Shallow Copy vs. Deep Copy

C++ Notes: Shallow Copy vs. Deep Copy

In C++, when you copy an object, the compiler needs to know how to duplicate its member variables. The way this duplication happens is defined by either a shallow copy or a deep copy. The distinction is critical when your class manages dynamic resources, such as memory allocated with new.

1. Shallow Copy

A shallow copy duplicates the member variables of an object as-is. If a member is a primitive type (like int or double), its value is copied. If a member is a pointer, the address stored in the pointer is copied, not the data it points to.

How It Happens

This is the default behavior provided by the C++ compiler. If you don't define your own copy constructor and copy assignment operator, the compiler generates them for you, and they perform a shallow copy.

The Problem

After a shallow copy, two different objects end up with pointers pointing to the exact same memory location. This leads to two major issues:

  1. Double Free Corruption: When the first object is destroyed, its destructor frees the shared memory. When the second object is destroyed, its destructor tries to free the same memory again, leading to a crash or undefined behavior.
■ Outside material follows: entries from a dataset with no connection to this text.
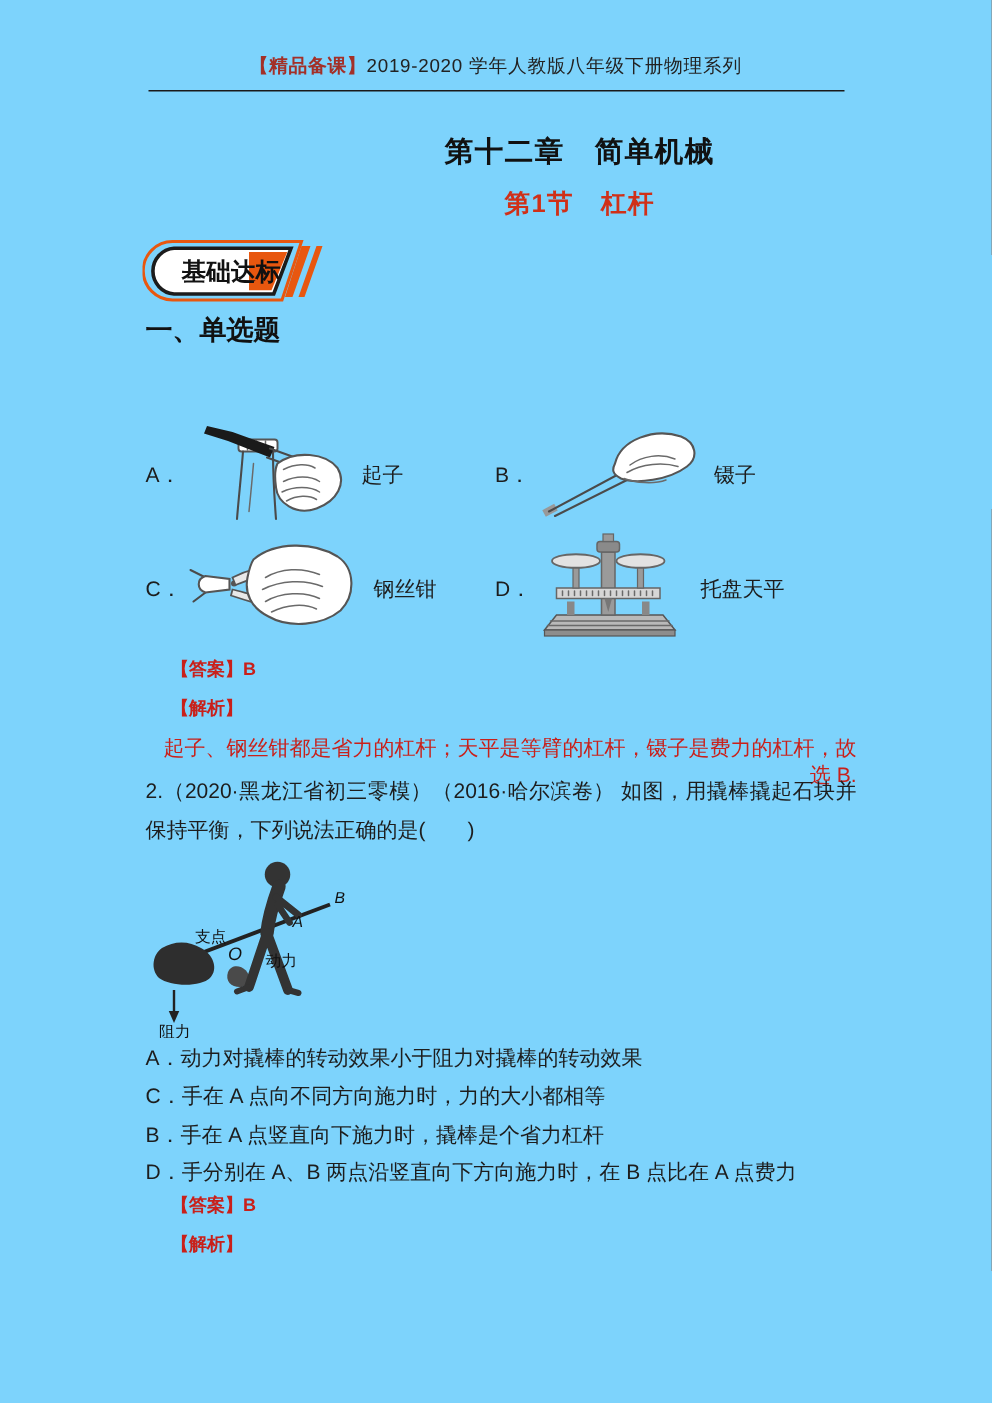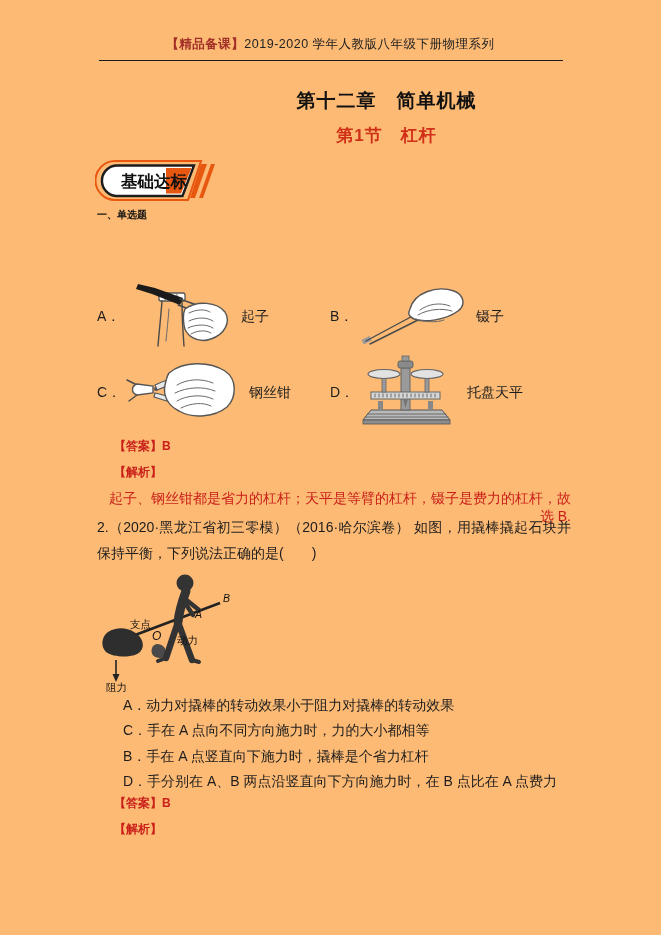"【精品备课】2019-2020 学年人教版八年级下册物理系列" .page { background: #fdba74 -> #7dd3fc }
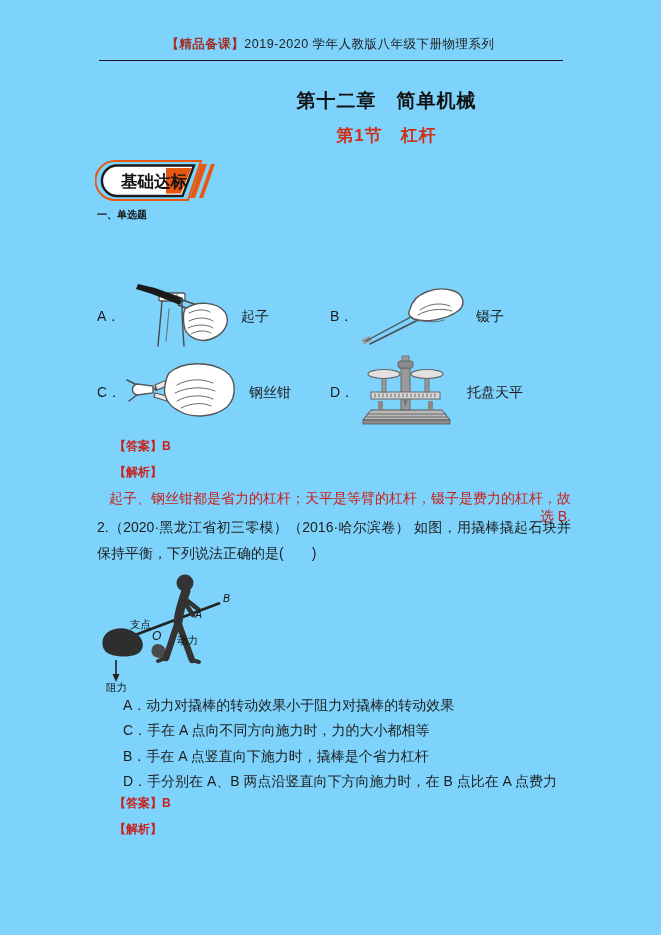"一、单选题" .section { font-size: 10px -> 18px }
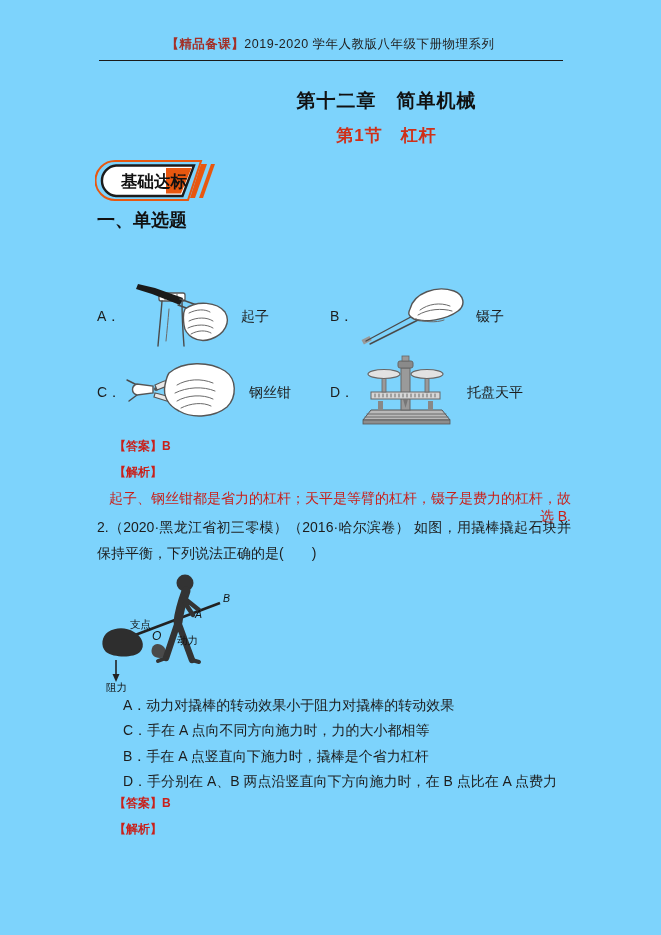"A．动力对撬棒的转动效果小于阻力对撬棒的转动效果" .q2opts { margin-left: 26px -> none }
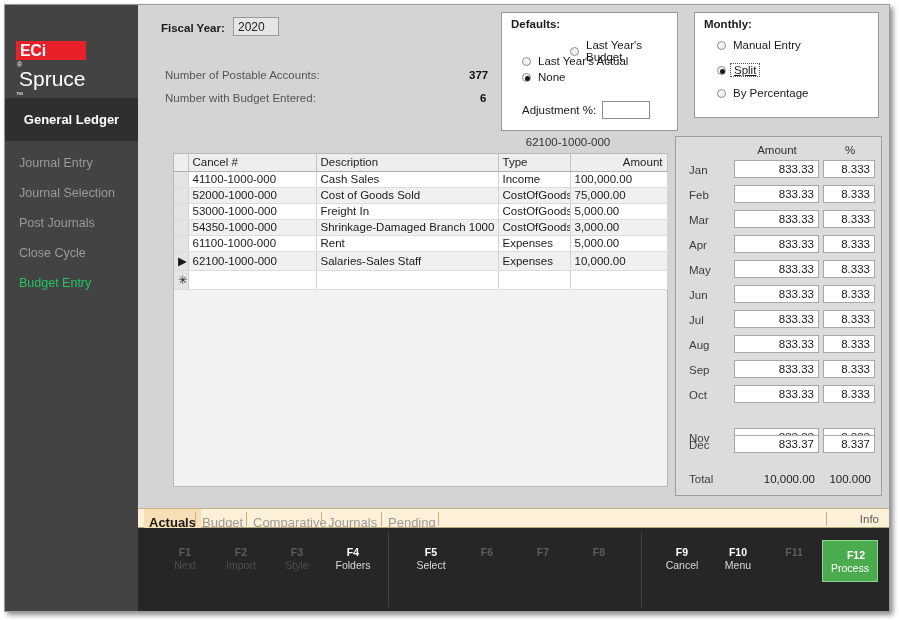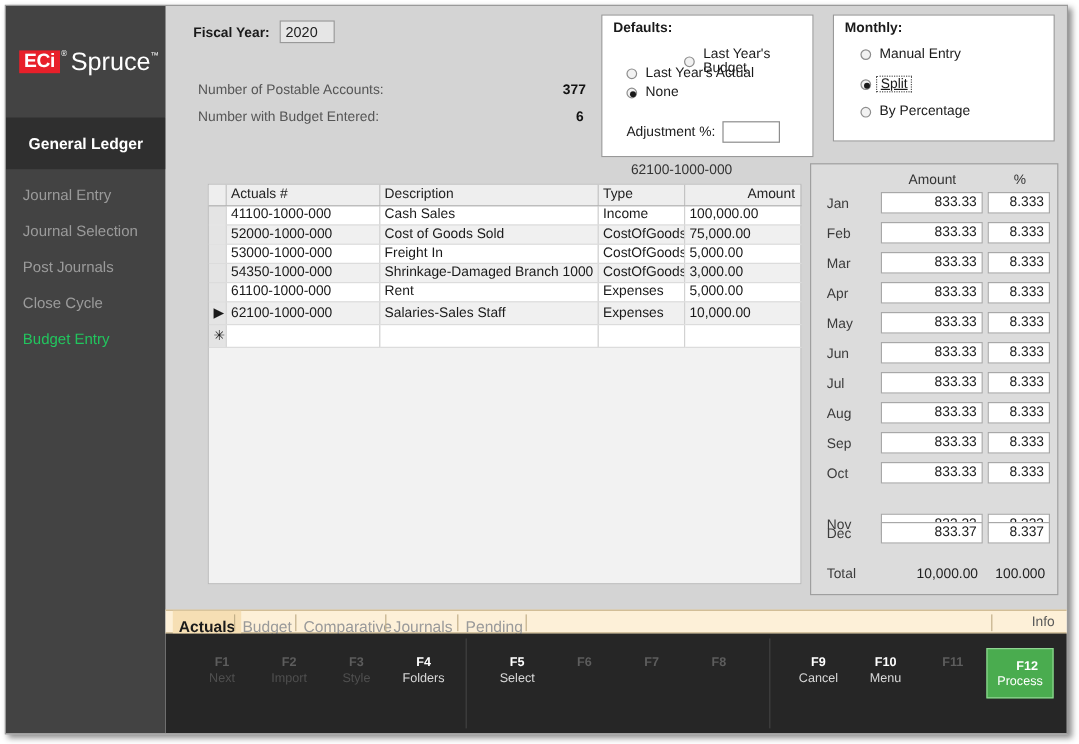"ECi" .logo { align-items: center -> none; flex-direction: none -> column }
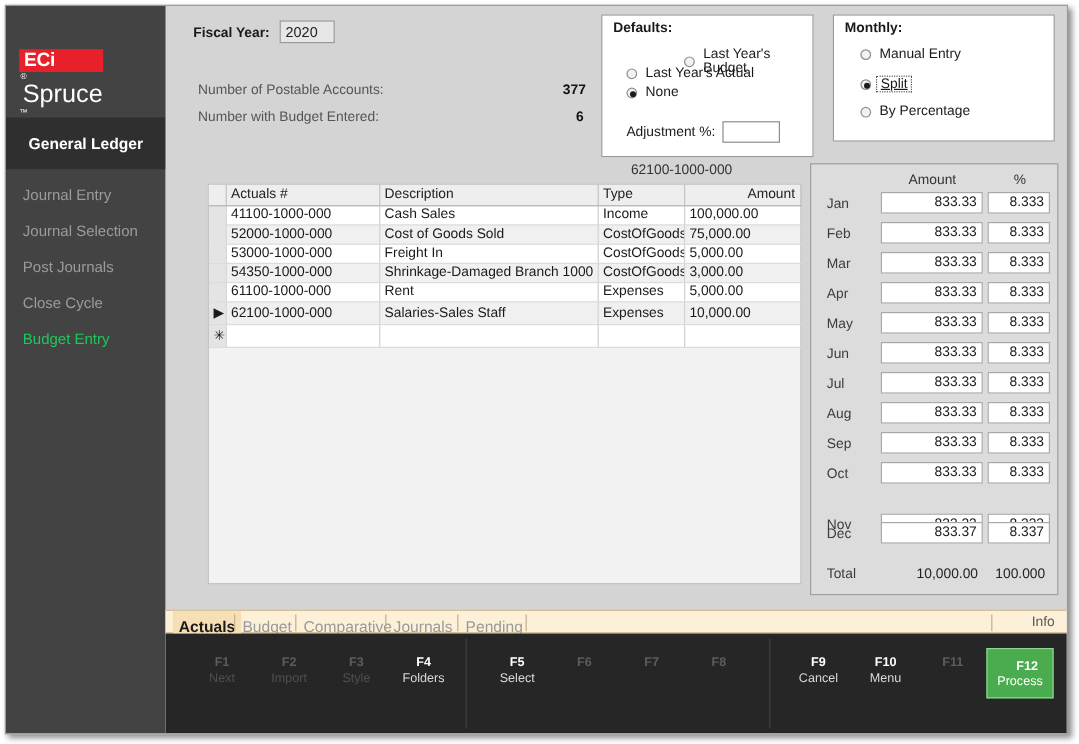"Actuals #" th { text: Actuals -> Cancel }
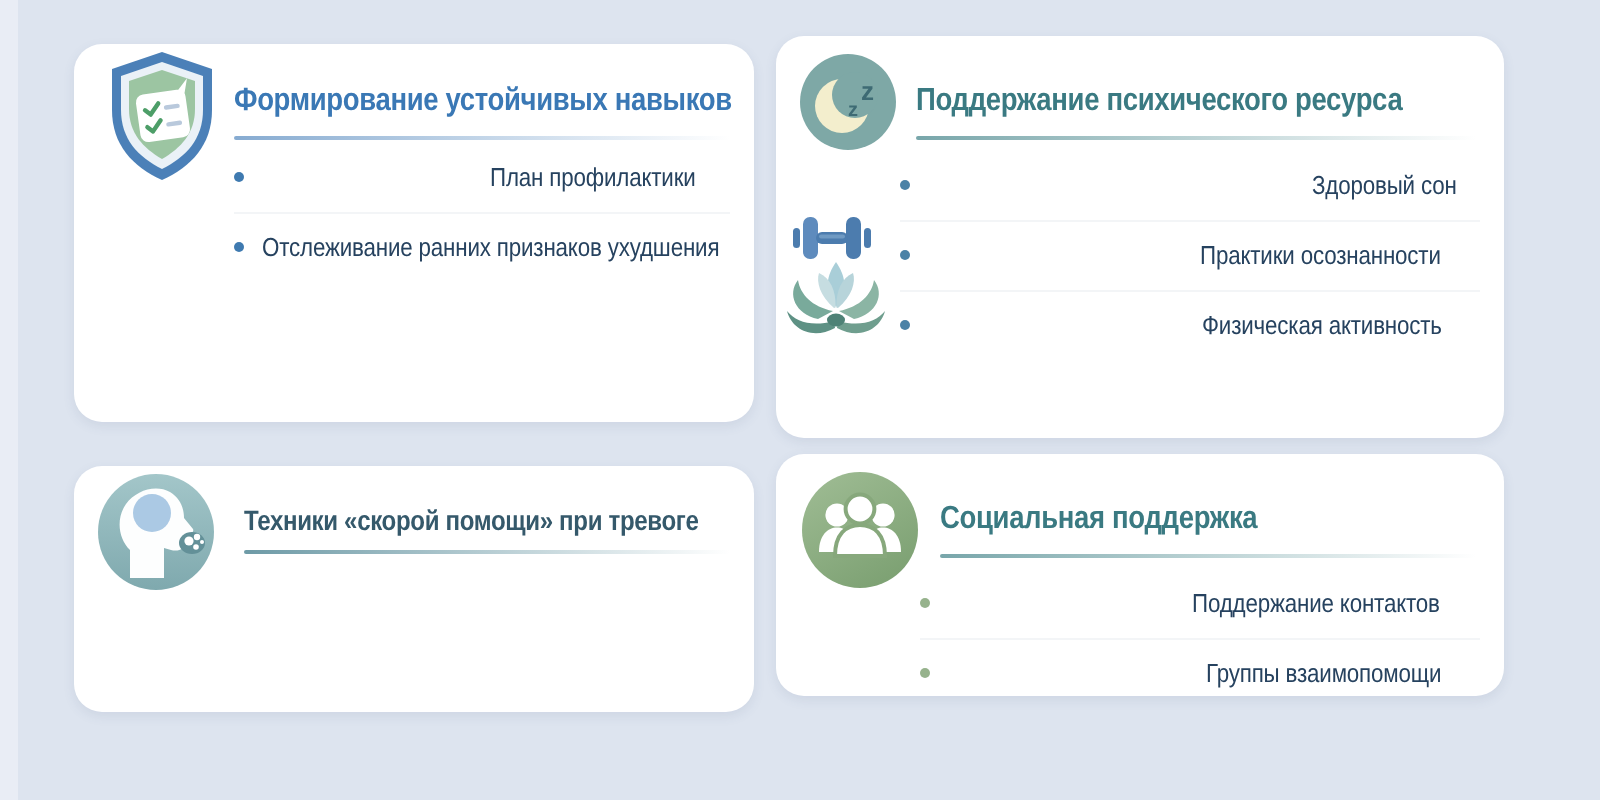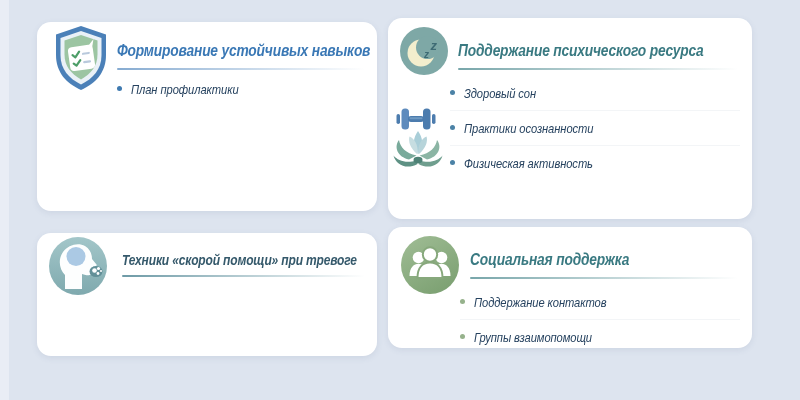"Формирование устойчивых навыков" #stage { font-style: italic -> none }
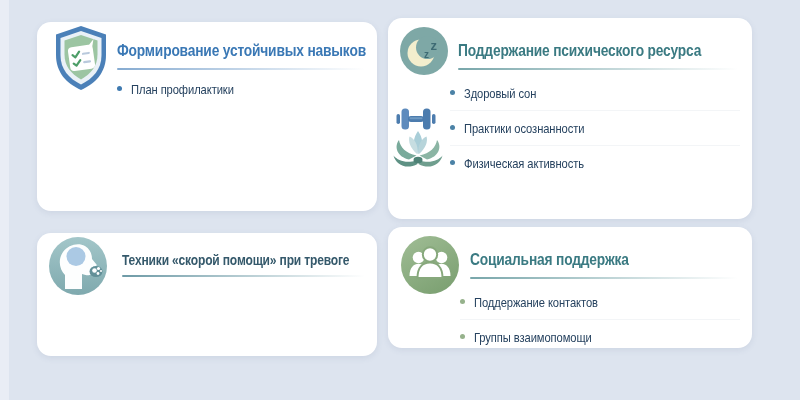"План профилактики" ul.list { text-align: none -> right }
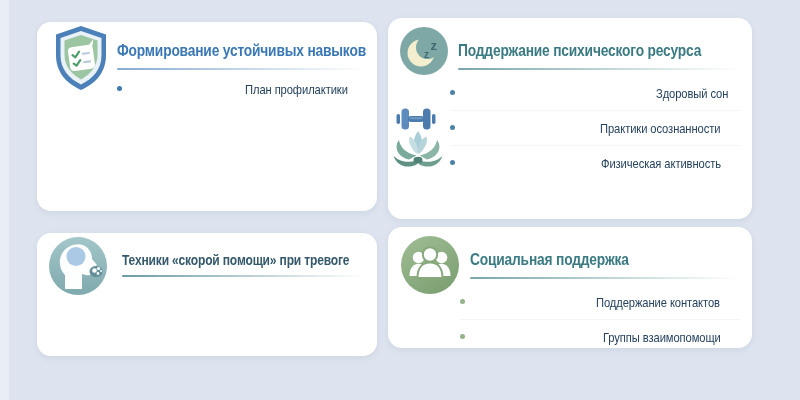"Отслеживание ранних признаков ухудшения" li { html: none -> <li><span></span><span>Отслеживание ранних признаков ухудшения</span></li> }
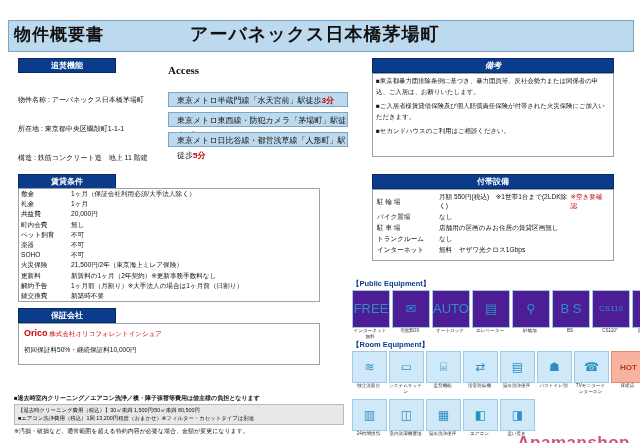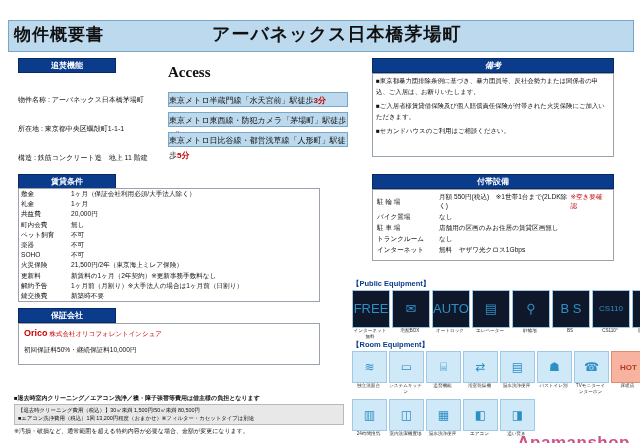"アーバネックス日本橋茅場町" .hdr-name { margin-left: 22px -> none }
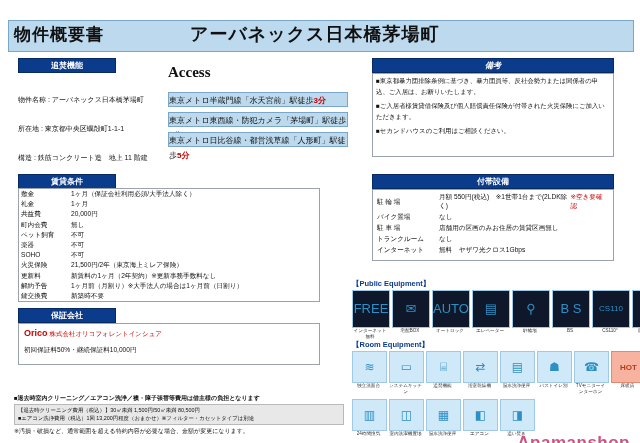"Access" .access-label { font-size: 15px -> 11px }
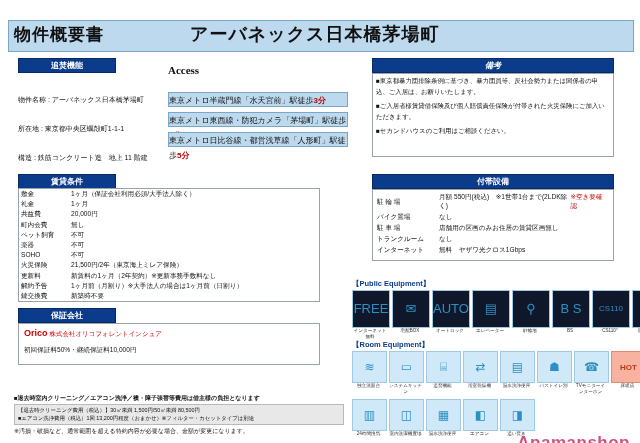"東京メトロ半蔵門線「水天宮前」駅徒歩3分" .acc-row { padding-left: 0 -> 8px }
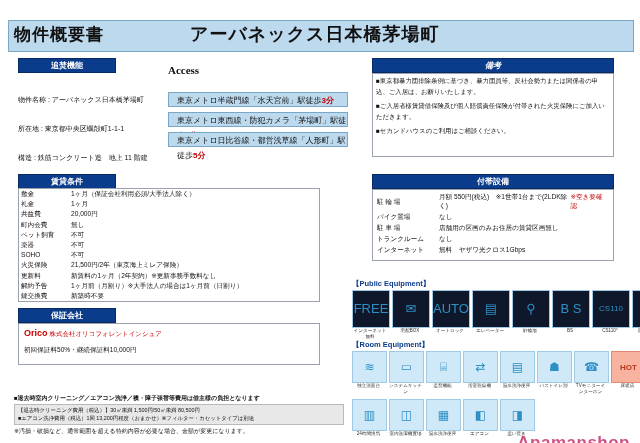"FREE" .eqcell { background: #0f172a -> #4c1d95 }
  2. Dangling Pointers & Unintended Side Effects: If one object modifies the data through its pointer, the change is visible to the other object, which is often not the intended behavior. If one object is destroyed, the other object is left with a "dangling pointer" pointing to invalid memory.

Example: The Problem with Shallow Copy

#include <iostream>
#include <cstring>

class ShallowString {
public:
    char* data;
    int size;

    ShallowString(const char* str = "") {
        size = strlen(str);
        data = new char[size + 1];
        strcpy(data, str);
        std::cout << "Constructor called. Data at " << (void*)data << std::endl;
    }

    ~ShallowString() {
        std::cout << "Destructor called. Deleting data at " << (void*)data << std::endl;
        delete[] data; // This will cause a double free
    }

    // The compiler-generated copy constructor would do this:
    // ShallowString(const ShallowString& other) 
    //     : data(other.data), size(other.size) {}
};

int main() {
    std::cout << "--- Creating s1 ---" << std::endl;
    ShallowString s1("hello");

    std::cout << "\n--- Copying s1 to s2 (shallow copy) ---" << std::endl;
    ShallowString s2 = s1; // Shallow copy happens here

    std::cout << "\ns1.data points to: " << (void*)s1.data << std::endl;
    std::cout << "s2.data points to: " << (void*)s2.data << " (Same address!)" << std::endl;

    std::cout << "\n--- Program ends, destructors are called ---" << std::endl;
    // s2 is destroyed first, deleting the data.
    // Then s1 is destroyed, trying to delete the same data again. CRASH!
    return 0;
}

2. Deep Copy

A deep copy, in addition to copying the member variables, also duplicates the resources they point to. It allocates new memory for the copy and then copies the data from the original resource into the newly allocated space.

How It's Implemented

To perform a deep copy, you must manually override the special member functions. This is known as the Rule of Three (or Rule of Five in C++11 and later). If you need to manage a resource, you should implement:

  1. Copy Constructor: Creates a new object as a copy of another.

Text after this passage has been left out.